- _Exercise instructions_
Where the records below show the word "shipping" in a line, please copy that line.

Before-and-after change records
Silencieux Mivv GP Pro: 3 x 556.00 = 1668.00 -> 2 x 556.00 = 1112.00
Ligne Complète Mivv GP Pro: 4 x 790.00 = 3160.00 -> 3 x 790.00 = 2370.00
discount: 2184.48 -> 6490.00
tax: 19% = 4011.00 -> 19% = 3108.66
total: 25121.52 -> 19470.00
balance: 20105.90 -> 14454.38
==
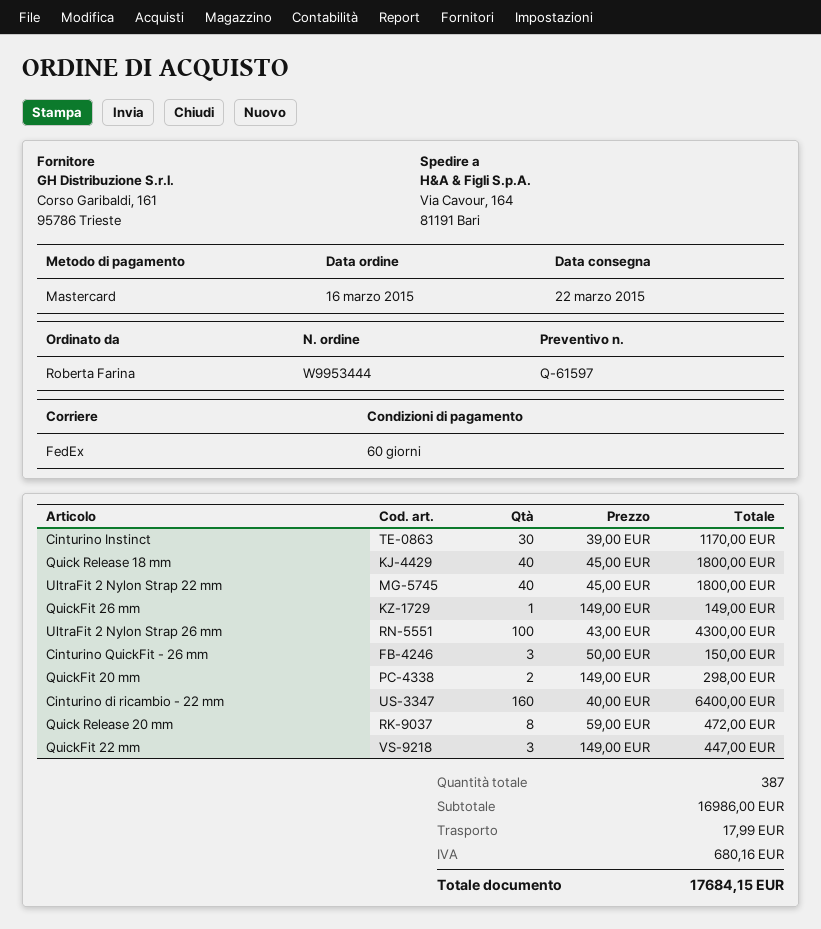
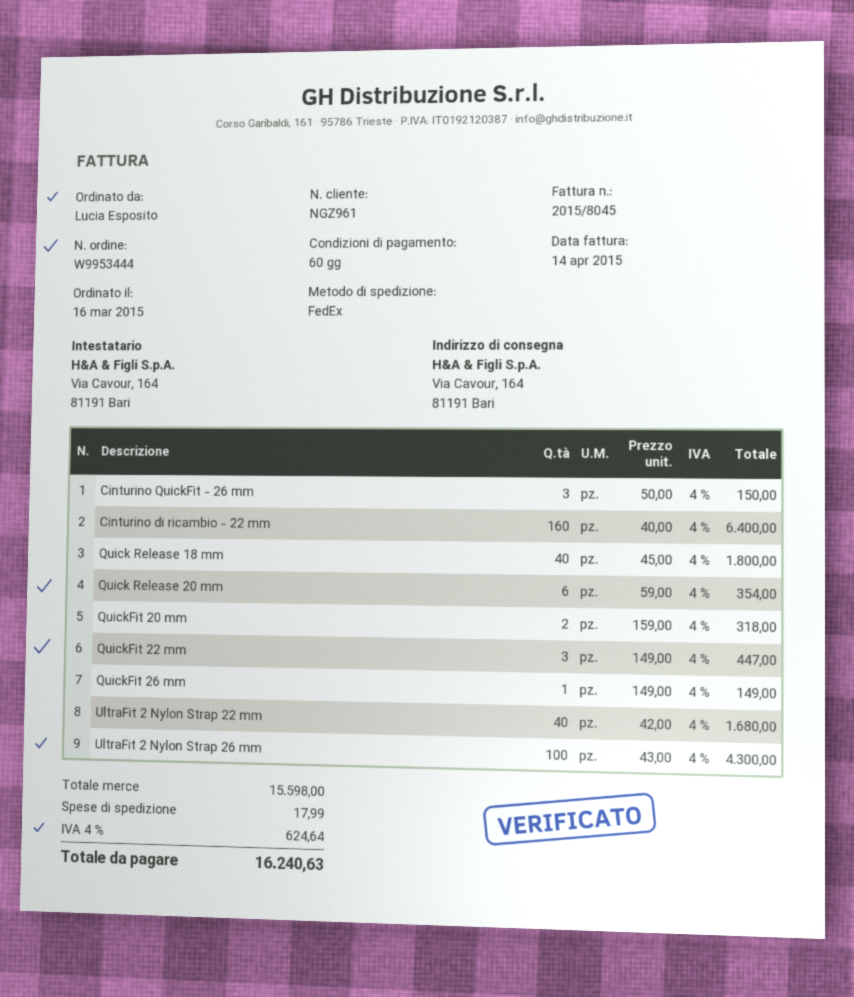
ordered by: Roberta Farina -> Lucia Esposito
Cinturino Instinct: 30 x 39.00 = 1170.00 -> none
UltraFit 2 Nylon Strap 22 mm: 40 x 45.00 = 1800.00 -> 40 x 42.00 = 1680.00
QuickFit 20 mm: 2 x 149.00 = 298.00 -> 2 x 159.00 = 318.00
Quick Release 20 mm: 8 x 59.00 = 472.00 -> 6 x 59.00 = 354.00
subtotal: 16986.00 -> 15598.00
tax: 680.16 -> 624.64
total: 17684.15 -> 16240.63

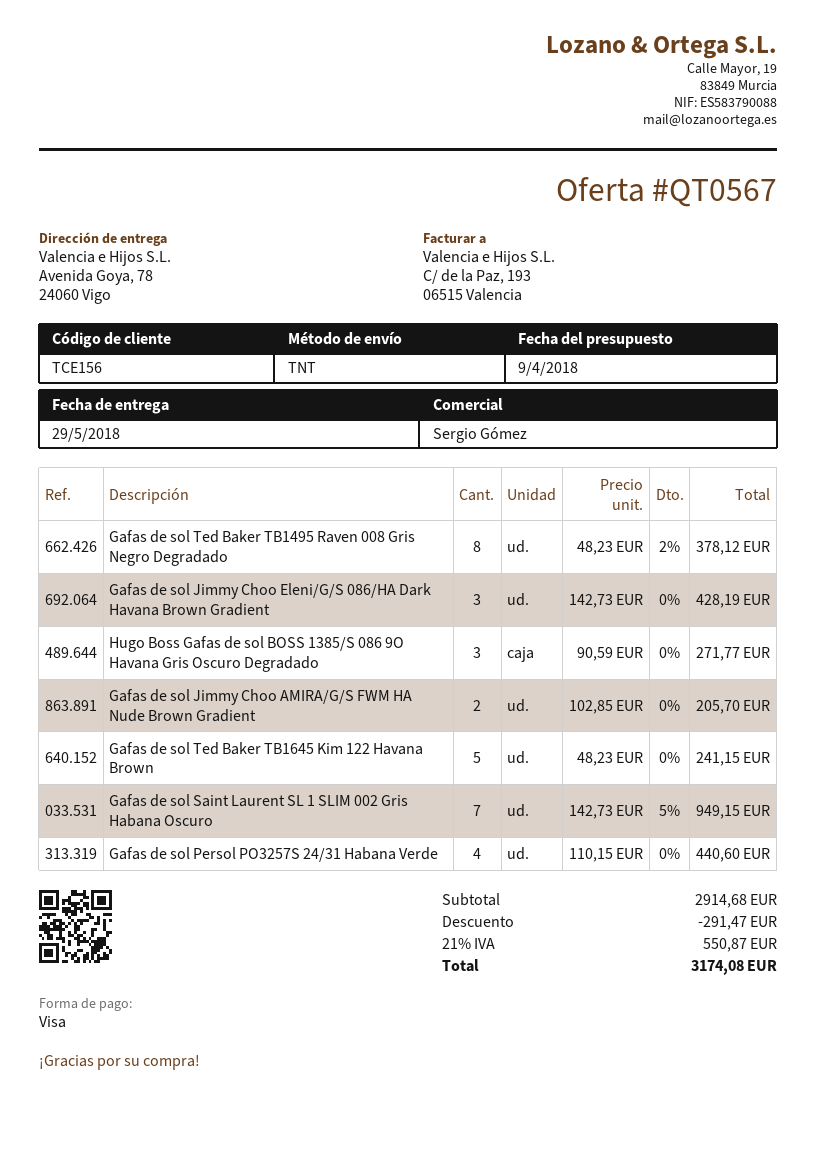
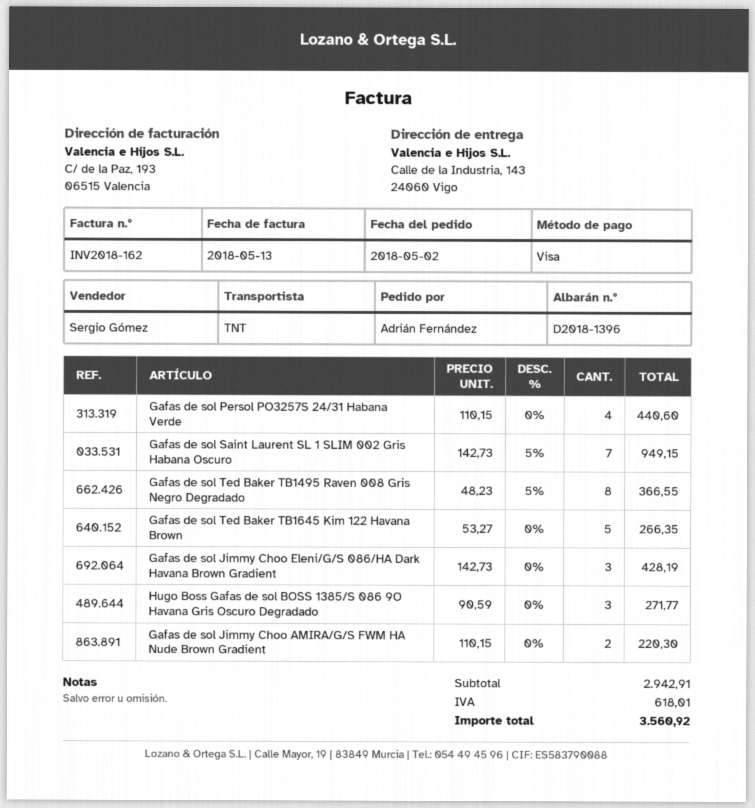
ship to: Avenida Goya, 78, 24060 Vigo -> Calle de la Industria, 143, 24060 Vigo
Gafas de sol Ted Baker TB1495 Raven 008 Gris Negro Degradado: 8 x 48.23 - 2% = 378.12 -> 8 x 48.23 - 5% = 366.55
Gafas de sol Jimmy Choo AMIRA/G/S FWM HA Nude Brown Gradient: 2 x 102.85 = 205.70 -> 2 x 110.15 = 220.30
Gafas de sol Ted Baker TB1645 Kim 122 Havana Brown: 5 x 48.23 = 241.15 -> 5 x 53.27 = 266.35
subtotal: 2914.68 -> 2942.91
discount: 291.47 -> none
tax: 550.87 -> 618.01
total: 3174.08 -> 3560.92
---
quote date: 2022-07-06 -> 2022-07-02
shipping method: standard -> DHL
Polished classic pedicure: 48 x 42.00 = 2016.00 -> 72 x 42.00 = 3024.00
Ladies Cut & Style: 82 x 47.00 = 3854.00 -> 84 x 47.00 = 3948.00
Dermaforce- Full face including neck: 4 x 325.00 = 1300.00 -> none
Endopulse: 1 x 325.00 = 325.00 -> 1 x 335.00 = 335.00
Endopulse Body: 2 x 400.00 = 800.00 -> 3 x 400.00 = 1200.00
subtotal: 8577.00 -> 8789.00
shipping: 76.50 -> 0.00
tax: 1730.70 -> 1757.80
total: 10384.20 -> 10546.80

- _Solution to the problem_
shipping method: standard -> DHL
shipping: 76.50 -> 0.00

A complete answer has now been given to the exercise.